Max-Planck-Institut startet Mikroorganismen-Untersuchung im Bundesforste-See

Wien, 19. Oktober 2007 (OTS) - Ab kommender Woche ist der
Toplitzsee wieder Gegenstand von wissenschaftlichen Untersuchungen im Zusammenhang mit einzigartigen Bakterienformen. Die Forschungsarbeiten stehen unter der Leitung von Professor Hans Fricke vom Max-Planck-Institut Bremen, der eine Gruppe von Wissenschaftern aus Deutschland und den Niederlanden anführt. Die mikrobiologische Untersuchung soll innerhalb eines Zeitraums von zehn Tagen abgeschlossen sein.
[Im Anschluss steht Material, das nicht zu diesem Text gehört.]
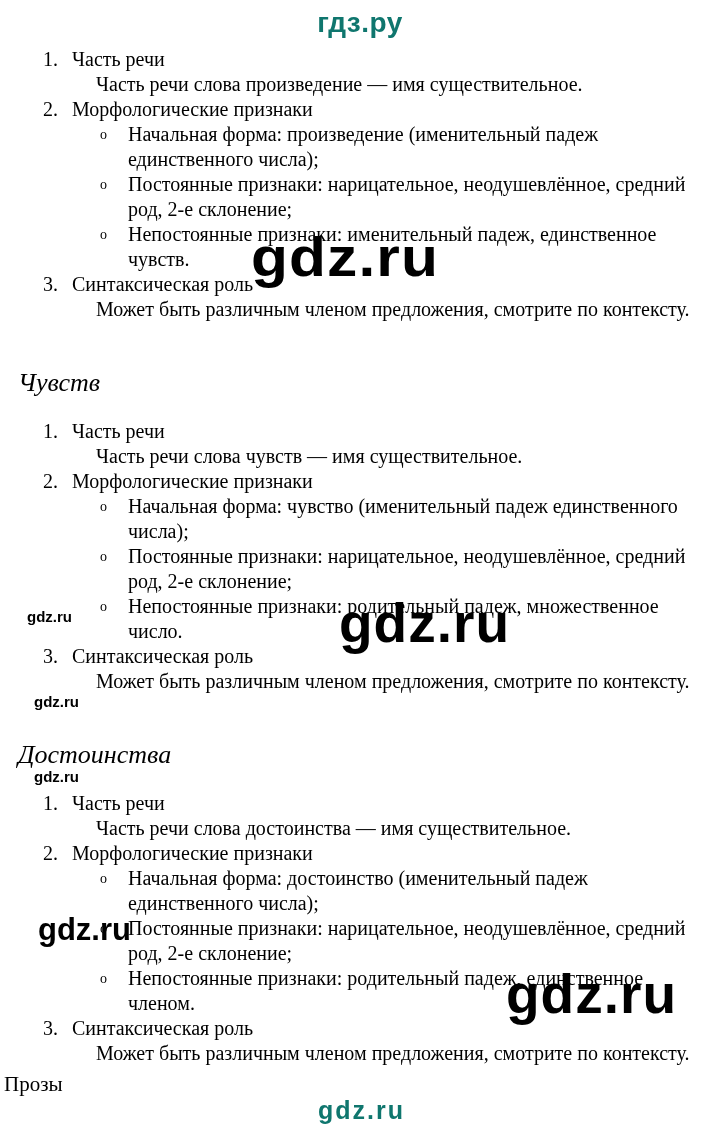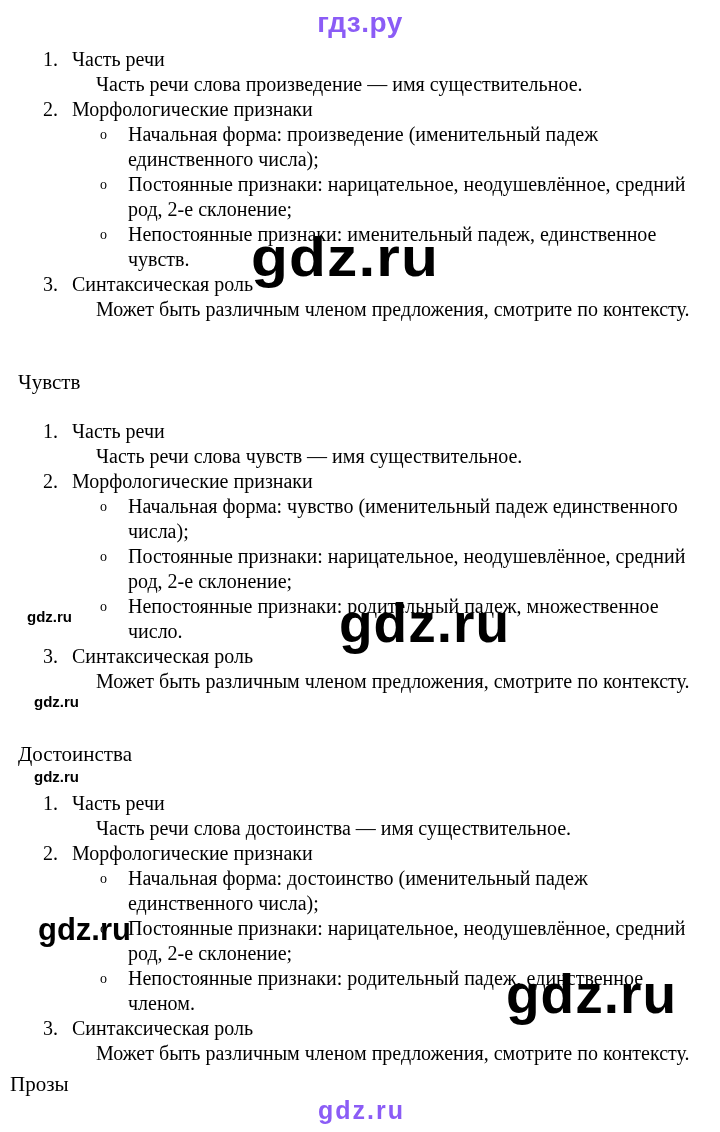--- a/index.html
+++ b/index.html
@@ -10,21 +10,21 @@
     margin: 0 auto;
     background: #ffffff;
     overflow: hidden;
     font-family: "Liberation Serif", serif;
     color: #000;
   }
   
   .site-logo {
     font-family: "Liberation Sans", sans-serif;
     font-weight: bold;
-    color: #8b5cf6;
+    color: #0f766e;
   }
   #header-logo {
     text-align: center;
     width: 668px;
     margin: 6px auto 0 auto;
     font-size: 28px;
     line-height: 34px;
     letter-spacing: 0.5px;
   }
   #footer-logo {
@@ -75,25 +75,26 @@
   .bullet-row { display: flex; margin-left: 100px; }
   .bullet-marker {
     flex: 0 0 28px;
     width: 28px;
     font-size: 14px;
     line-height: 25px;
   }
   .bullet-text { width: 560px; }
   .section-heading {
     margin: 48px 0 24px 18px;
-    font-size: 21px;
+    font-size: 26px;
     line-height: 25px;
+    font-style: italic;
   }
   .heading-tight { }
-  .trailing-heading { margin: 6px 0 0 10px; font-size: 21px; line-height: 25px; }
+  .trailing-heading { margin: 6px 0 0 4px; font-size: 21px; line-height: 25px; }
 </style>
 </head>
 <body>
 
 <div id="page">
 
   <div id="header-logo" class="site-logo">гдз.ру</div>
 
   <div id="wm-1" class="wm wm-big">gdz.ru</div>
   <div id="wm-2" class="wm wm-big">gdz.ru</div>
Die Österreichischen Bundesforste (ÖBf) werden als Betreuer und Bewirtschafter des Toplitzsees besonders darauf achten, dass die ökologische Substanz des Sees von den Forschungsarbeiten unbeeinträchtigt bleibt. "Die mikrobiologischen Forschungsarbeiten sind ohne Zweifel wichtig - wir wollen gemeinsam mit Professor Fricke dafür sorgen, dass diese Forschung im Einklang mit dem einmaligen Ökosystem des Sees geschehen", hält Georg Schöppl, Finanz- und Immobilienvorstand der Bundesforste fest. "Wir werden vor allem darauf achten, das die so sensiblen Laich- und Schilfzonen unberührt bleiben."

Professor Hans Fricke unternahm seit den 80er Jahren bereits mehrere Tauchgänge im Toplitzsee und kennt den See und sein komplexes Ökosystem besonders gut. Aufsehen erregte seine Entdeckung eines neuen Bakteriums. Dieses war im Zusammenhang mit den aus der NS-Zeit stammenden Kisten, die am Boden des Sees gefunden wurden und gefälschte Pfund-Noten enthielten. Der Fund dieser "Blüten" hat die seit Jahrzehnten bestehenden Spekulationen rund um das "Nazi-Gold" weiter angeheizt. Die Arbeiten Frickes haben ausschließlich wissenschaftliche Ziele, wie es auch der mit den Österreichischen Bundesforsten abgeschlossene Nutzungsvertrag vorsieht.